### What is being asked
Your copy should repeat each record exactly and contain none of the pictures.

### Input data
◆ ◆ ◆
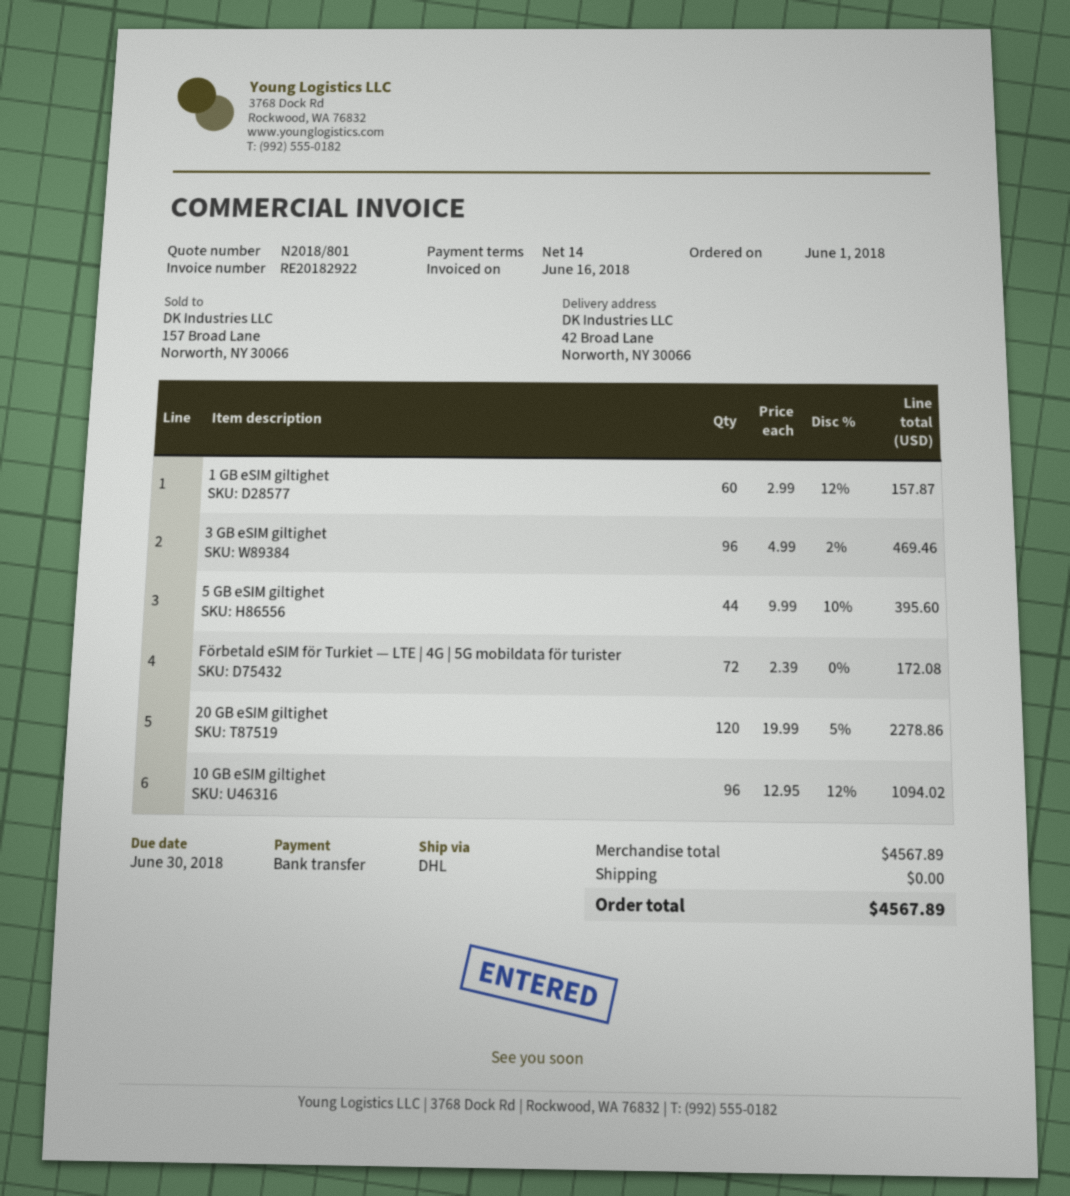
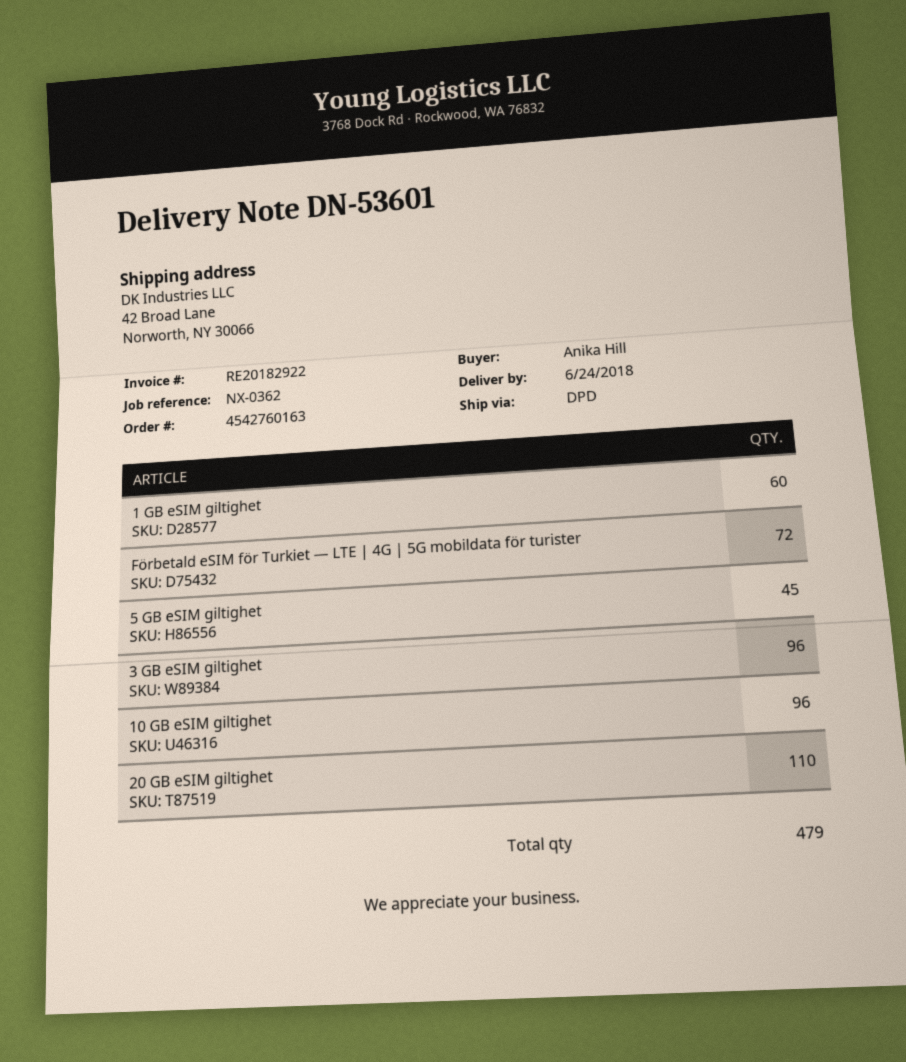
shipping method: DHL -> DPD
5 GB eSIM giltighet: 44 -> 45
20 GB eSIM giltighet: 120 -> 110

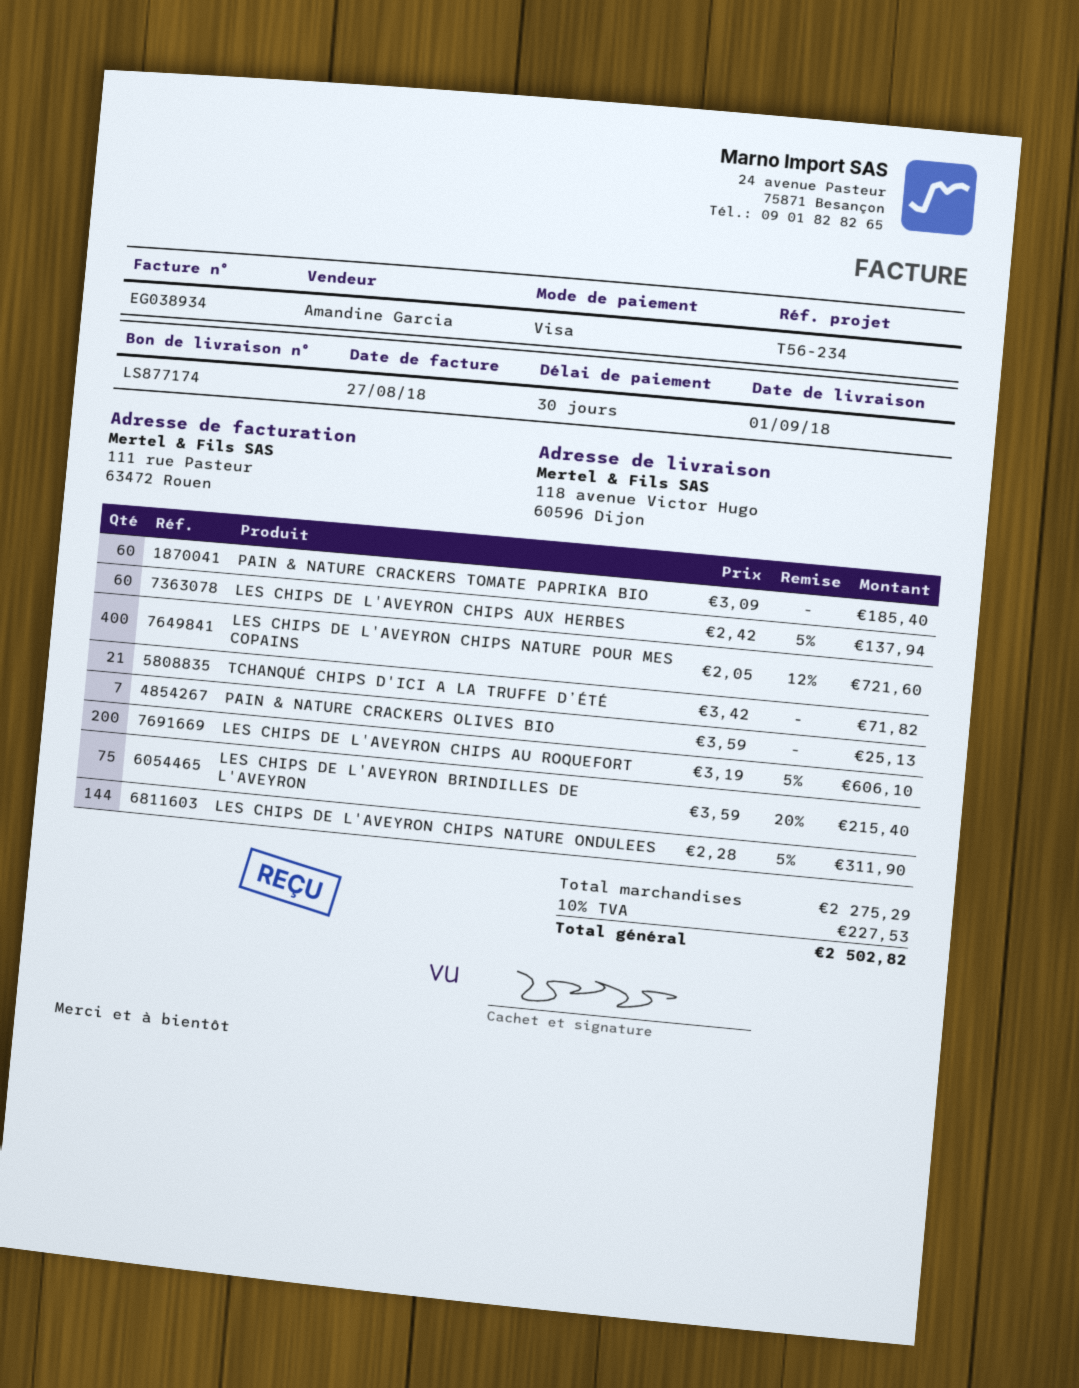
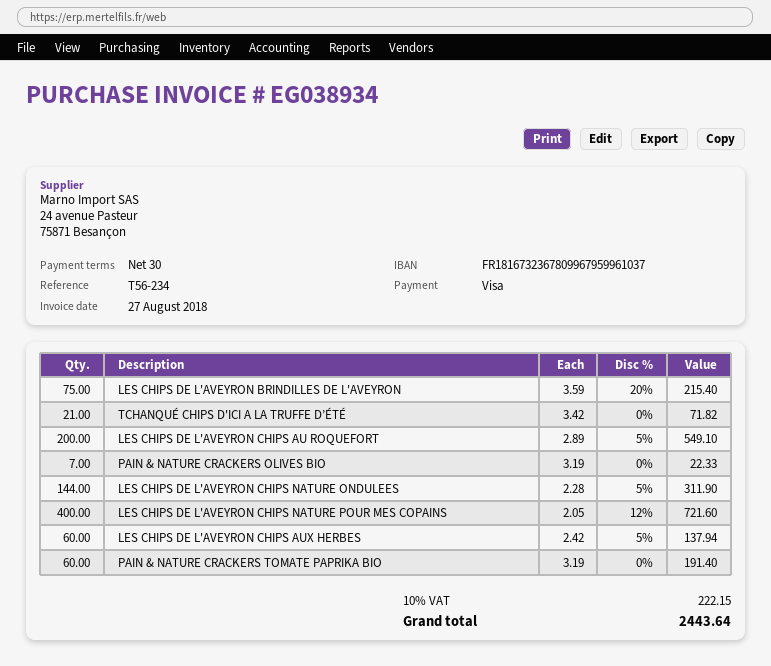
PAIN & NATURE CRACKERS TOMATE PAPRIKA BIO: 60 x 3.09 = 185.40 -> 60 x 3.19 = 191.40
PAIN & NATURE CRACKERS OLIVES BIO: 7 x 3.59 = 25.13 -> 7 x 3.19 = 22.33
LES CHIPS DE L'AVEYRON CHIPS AU ROQUEFORT: 200 x 3.19 - 5% = 606.10 -> 200 x 2.89 - 5% = 549.10
tax: 10% = 227.53 -> 10% = 222.15
total: 2502.82 -> 2443.64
◆ ◆ ◆
### Completed task
shipping method: DHL -> DPD
5 GB eSIM giltighet: 44 -> 45
20 GB eSIM giltighet: 120 -> 110

PAIN & NATURE CRACKERS TOMATE PAPRIKA BIO: 60 x 3.09 = 185.40 -> 60 x 3.19 = 191.40
PAIN & NATURE CRACKERS OLIVES BIO: 7 x 3.59 = 25.13 -> 7 x 3.19 = 22.33
LES CHIPS DE L'AVEYRON CHIPS AU ROQUEFORT: 200 x 3.19 - 5% = 606.10 -> 200 x 2.89 - 5% = 549.10
tax: 10% = 227.53 -> 10% = 222.15
total: 2502.82 -> 2443.64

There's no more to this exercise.